Réalisé par | Pavel Lounguine |
Pays de production | Russie |
Année | 2006 |
Durée | |
Musique | Vladimir Martynov |
Genre | Drame |
Distributeur | Rezo Films |
Acteurs | Piotr Mamonov, Viktor Soukhoroukov, Dimitri Dioujev, Iouri Kouznetsov, Viktoria Issakova |
N° cinéfeuilles | 561 |
Dans un décor de neige et de taïga, sans le moindre effet de style, le réalisateur russe consacre au remords une œuvre mystique, singulière et émouvante.
Pardon, rédemption, sainteté… Quelle est la place de ces notions dans la société contemporaine? Mince, très mince, sans doute. Tant d’autres soucis agitent la fourmilière occidentale. Si bien qu’au premier abord, peut-être ressent-on un sentiment de recul à l’idée de passer près de deux heures face à elles. Pourtant, même si une communauté de moines n’offre guère de place à l’amusement, le sujet du film touche à de tels bouleversements de l’âme qu’il est difficile d’échapper à la force du propos. «Le scénario, écrit par Dmitri Sobolev, est arrivé jusqu’à moi par hasard, raconte Pavel Lounguine, et il a changé toute ma vie.»
En 1942, au nord de la Russie, sur une péniche qui transporte du charbon, un soldat russe (Piotr Mamonov) est contraint par les nazis de tuer son lieutenant pour avoir la vie sauve. Il s’y résout. Peu après, le bateau explose, mais le matelot ne meurt pas. Il est recueilli par les moines qui vivent sur une île voisine, dans un monastère isolé. On le retrouve des années plus tard, asséché par le remords, pénitent infatigable. Dévoué à la chaufferie, il n’accepte de vivre que sur le charbon et consacre tout son temps libre à supplier Dieu de lui pardonner. Malgré lui, sa sainteté a dépassé les limites de l’île et la population vient lui demander conseil.
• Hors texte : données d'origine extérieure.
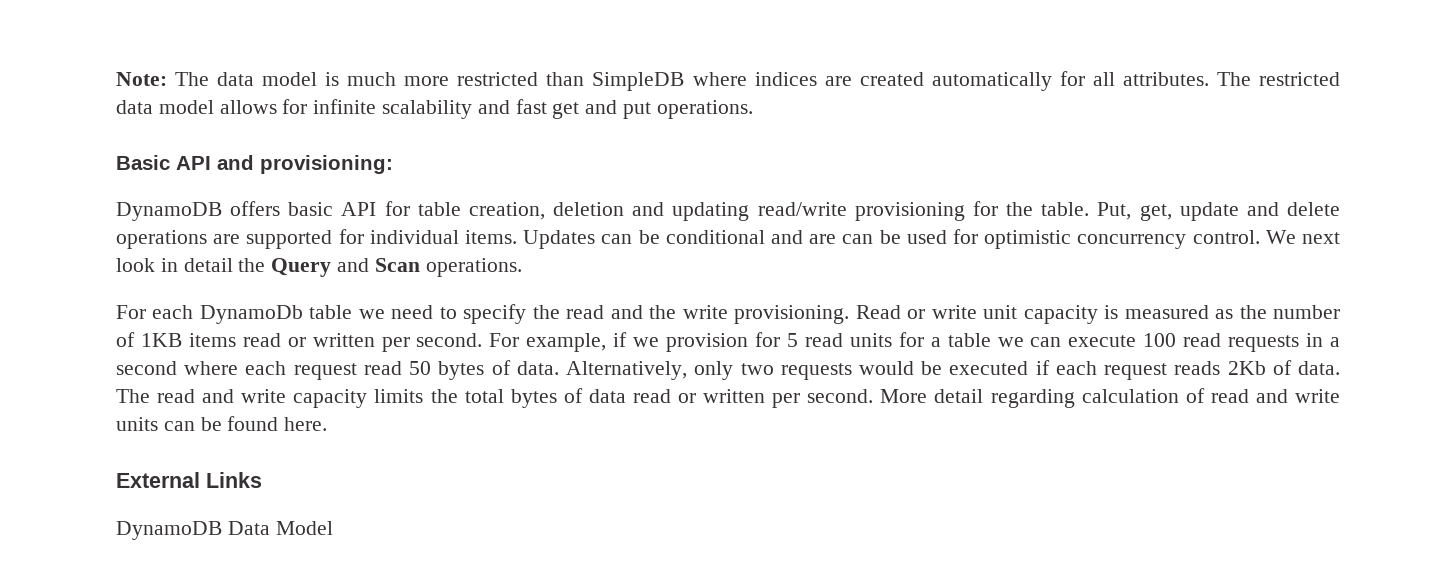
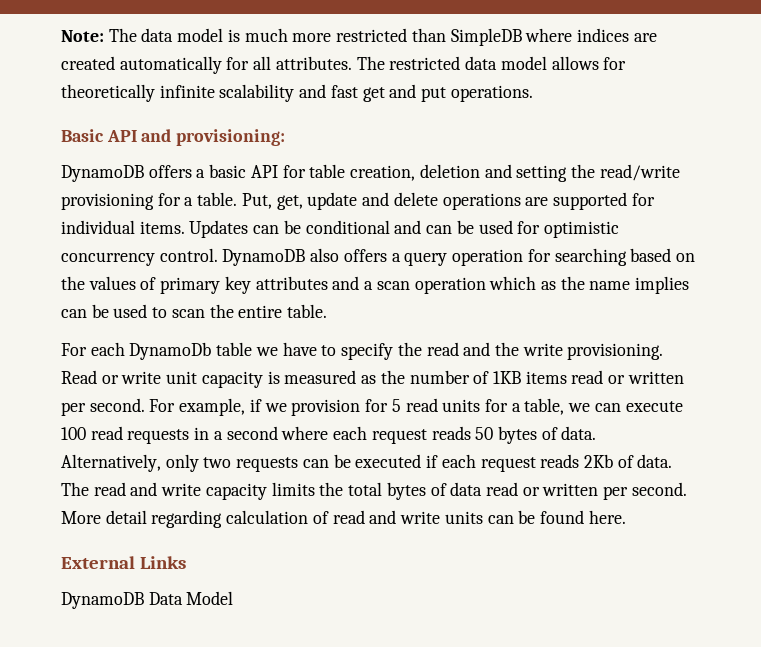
(308, 106) none -> [61,84,155,102] theoretically
(281, 208) none -> [196,169,206,178] a
[672,202,750,221] updating -> [516,164,595,182] setting the
[1006,202,1034,216] the -> [184,197,194,206] a
[809,234,837,244] are -> (422, 227) none
[1265,230,1341,244] [116,258,522,277] We next look in detail the Query and Scan operations. -> [222,248,695,266] [61,276,690,294] [61,304,328,318] DynamoDB also offers a query operation for searching based on the values of primary key attributes and a scan operation which as the name implies can be used to scan the entire table.
[391,305,434,319] need -> [282,342,317,356] have
[947,333,991,347] table -> [524,398,565,415] table,
[363,361,402,375] read -> [431,426,471,440] reads
[858,361,914,375] would -> [302,459,329,468] can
C’est un sujet aride, bourré de pièges, que le premier réalisateur venu transformerait en une galéjade kitsch dans le style de L’Arche de Noé. Mais Pavel Lounguine est un artiste, il s’intéresse à la condition humaine. Russe, né en 1949, il s’est fait connaître en Occident en 1990 avec Taxi Blues. Luna Park en 1992, La noce en 2000, ont été des réussites qui racontaient la misère existentielle de ses compatriotes, après la désintégration de l’URSS. Entre-temps, plusieurs films de moindre importance ont vu le jour.
Et voici qu’arrive L’île, pour lequel le réalisateur change totalement de registre. Pourquoi? «Je ne le sais vraiment pas. Le film parle de l’existence de Dieu. Il arrive un moment dans la vie où cela devient une question primordiale. (…) J’ai le sentiment que notre société ressent le besoin de méditer sur des problématiques telles que l’éternité, le péché et la conscience. Dans la course effrénée pour l’argent et le succès, nous avons oublié ces valeurs. Mais l’être humain ne peut se contenter de vivre pour le matérialisme. J’ai essayé de trouver un juste équilibre entre nos valeurs et nos désirs.»
Après la séquence hallucinante du début, où, en deux couleurs et quelques plans, Lounguine rappelle l’horreur nazie, la narration s’installe dans un décor austère: l’hiver interminable de la taïga. La recherche formelle de cette œuvre est fondamentale, dépouillée, maîtrisée dans chaque détail. C’est une esthétique habitée, parce qu’elle ramène constamment à ce que la caméra veut montrer: la contrition du moine, son incessante prière. Elle en est le symbole.
Et c’est par le chemin de ce remords profond, intarissable, dans un univers vide de tout diversion que, paradoxalement, Lounguine rejoint l’Occidental futile et irresponsable. A chaque demande de conseil ou de guérison, le moine ramène le quémandeur à sa réalité de matérialiste, plus riche que chameau quand il s’agit de passer à travers le chas de l’aiguille. Faut-il donc une souffrance intense pour retrouver son essence humaine, celle de l’esprit, de l’amour, de la paix? Le cinéaste russe semble prêt à y croire.